Измученный маркиз тяжело рухнул на колени и опять закрыл лицо дрожащими руками.

— Бог прощает только того, кто раскаялся и готов исправить совершенное зло. Глубоко ли вы раскаиваетесь в убийстве и в тяжких грехах, кои предшествовали ему и подготовили его?

— Да, отец!

— Готовы ли вы возместить ущерб, причиненный человеку и репутации других людей? Это было бы единственным подтверждением вашего раскаяния.

— Да, отец!.. Если это возможно, — неуверенно добавил маркиз.

— Невинный человек страдает из-за вас. Нужно оправдать его, спасти.

— Каким образом?

— Самым простым и непосредственным.

— Не понимаю…

— Он незаслуженно несет наказание, которое должно было пасть на вашу голову…

— Я помогу, помогу его жене, его детям, всеми способами…

— Этого мало.

— Что еще я мог бы сделать?

— Освободить его, заняв его место. Только при этом условии…

— Отец, наложите на меня какое угодно другое тяжелое наказание…

— Это вам велит господь устами своего скромного слуги. От этого зависит ваш покой в земной жизни, ваше вечное спасение там, на небесах.

— Я слышал, что можно очиститься от греха, жертвуя церквам, религиозным учреждениям, на благотворительные дела…

— Господь не торгует своим прощением. Он, давший вам богатство, может и отнять его в любой момент, если пожелает.
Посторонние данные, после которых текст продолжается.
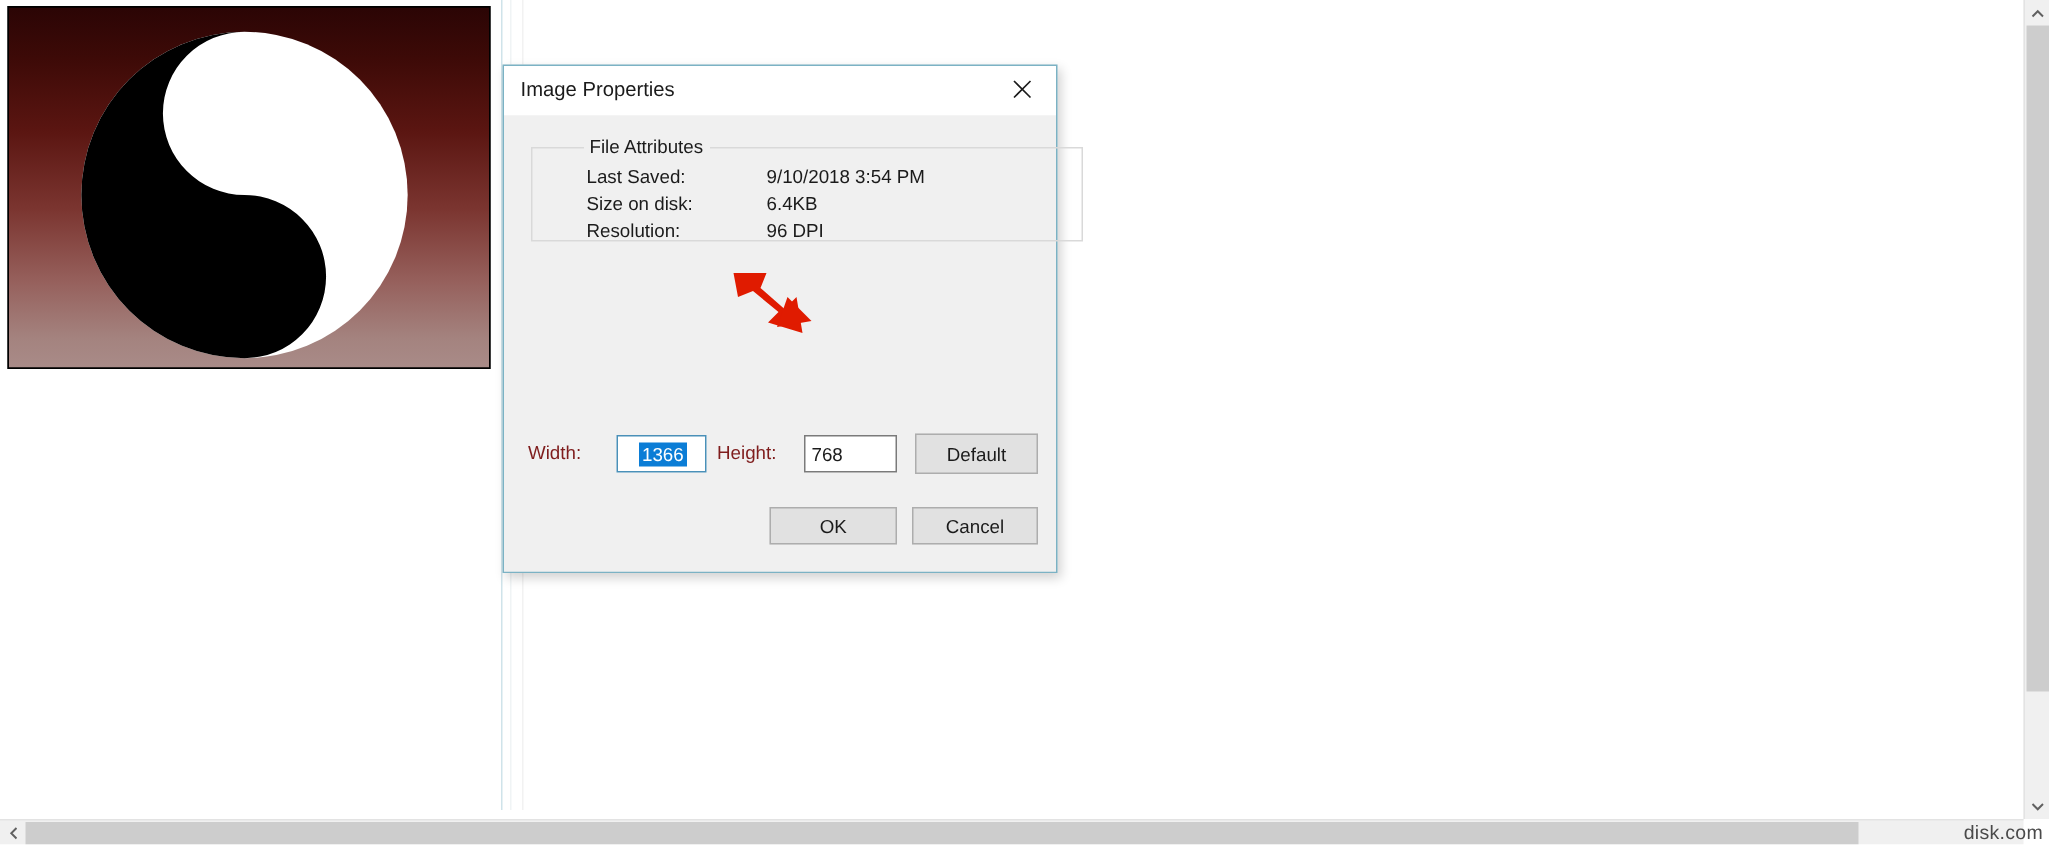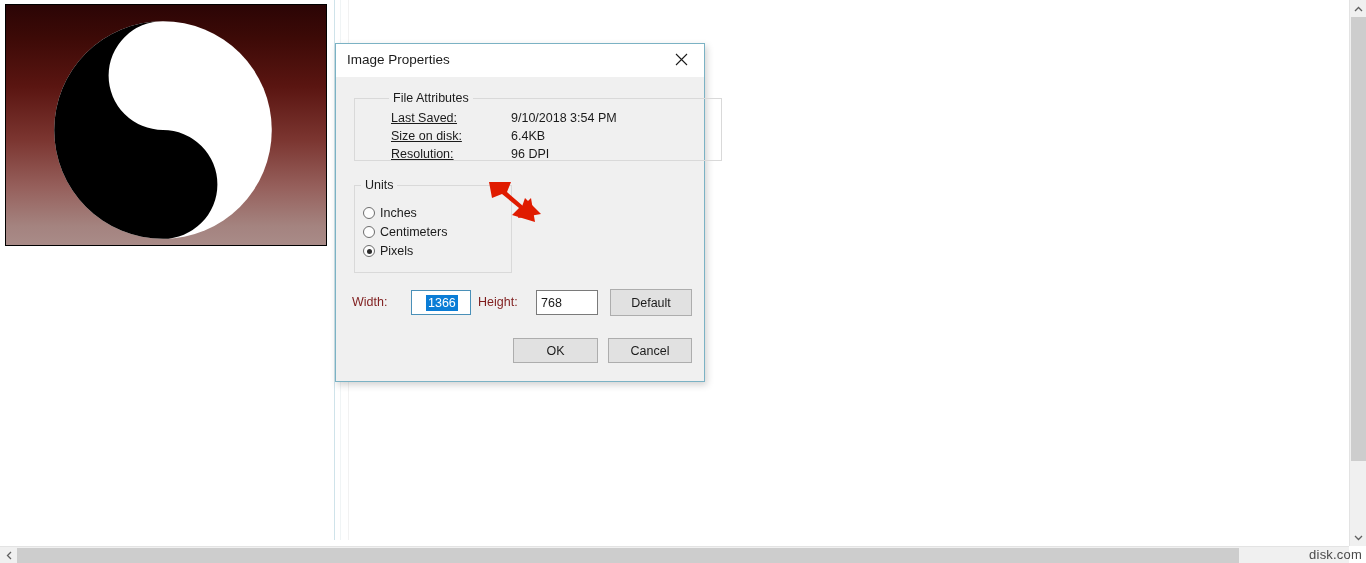--- a/index.html
+++ b/index.html
@@ -216,7 +216,7 @@
     color: #1b1b1b;
     white-space: nowrap;
   }
-  .attr-label { position: absolute; left: 8px; text-decoration: underline; }
+  .attr-label { position: absolute; left: 8px; }
   .attr-value { position: absolute; left: 128px; }
 
   .radio-row {

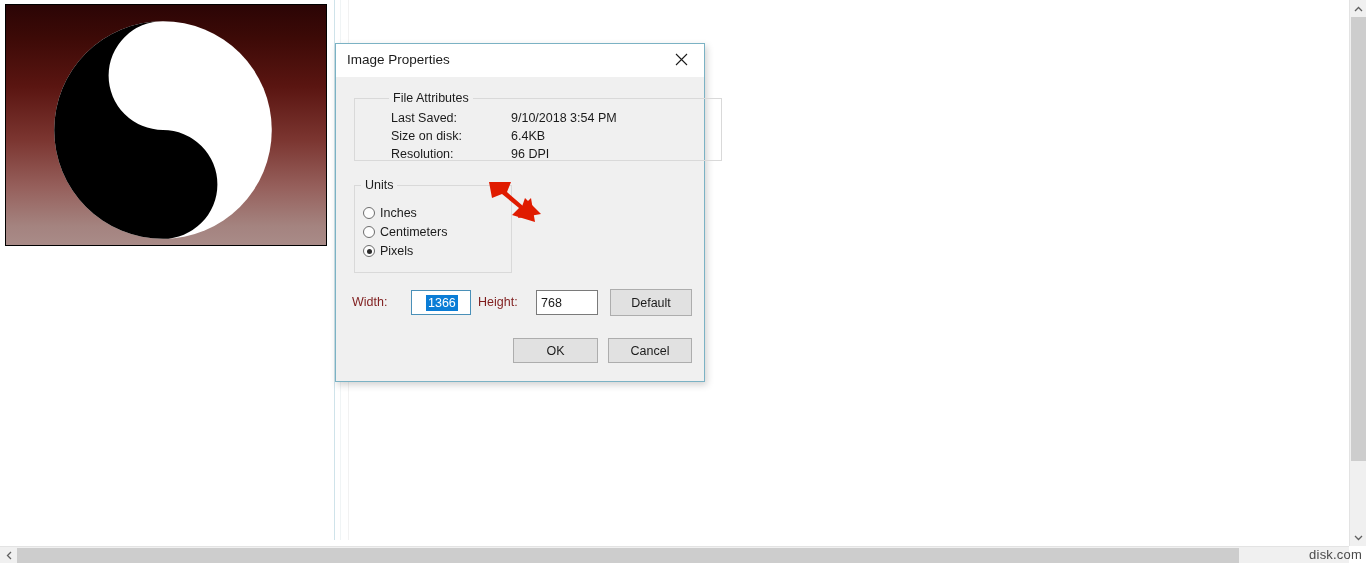--- a/index.html
+++ b/index.html
@@ -388,21 +388,6 @@
         </div>
       </fieldset>
 
-      <fieldset class="group" id="grp-units">
-        <legend>Units</legend>
-        <div class="radio-row" style="top:14px;">
-          <span class="radio"></span>
-          <span>Inches</span>
-        </div>
-        <div class="radio-row" style="top:33px;">
-          <span class="radio"></span>
-          <span>Centimeters</span>
-        </div>
-        <div class="radio-row" style="top:52px;">
-          <span class="radio checked"></span>
-          <span>Pixels</span>
-        </div>
-      </fieldset>
 
 
       <div class="field-row">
Он был бесконечно милостив к вам, побудив вас явиться на его святой суд.

— Выходит, я должен опозорить род Роккавердина?

— Жалкое самолюбие вынуждает вас говорить так. Остерегитесь! Бог справедлив, но неумолим! Он сумеет отомстить за невинного. Пути его неисповедимы.

Маркиз опустил голову и ничего не ответил.

— Если зло, совершенное вами, непоправимо, раскаяния достаточно для милости божьей. Но если это можно поправить, и в кратчайший срок, раскаяние ничего не стоит. Я не могу поднять руку во имя господа и отпустить ваши грехи. Какое бы тяжелое наказание я ни наложил на вас, его все равно будет недостаточно, любое будет насмешкой. Подумайте хорошенько!

— Подумаю! — раздраженно ответил маркиз. — Только смотрите, я открыл вам свою вину под тайной исповеди. Вы не можете донести на меня правосудию…

— Донести на вас? Какие мысли приходят вам в голову! Подумайте лучше о том, что в эту минуту вы отказываетесь от милости божией…

— Отпустите мне грехи!.. Я выполню епитимью! — взмолился маркиз. — Я искуплю их любым другим способом! Все можно искупить на этом свете!

— Слышите? — ответил исповедник. — Бог говорит с нами, посылая ветры, землетрясения, голод, чуму, и этими знамениями являет гнев свой, предостерегает нас…

— Я приду к вам в другой раз! — сказал маркиз и встал.

— Да поможет вам бог! — воскликнул священник.

И пока маркиз надевал кунью шапку и плащ, он сходил за лампой, и на его бледном лице вновь появилась обычная кроткая, почти по-женски добрая улыбка.

— Вы не сможете донести на меня! — повторил маркиз, и казалось, он угрожает.

— Я уже забыл об этом, — ответил дон Сильвио. — Ах синьор маркиз! Ах, синьор маркиз!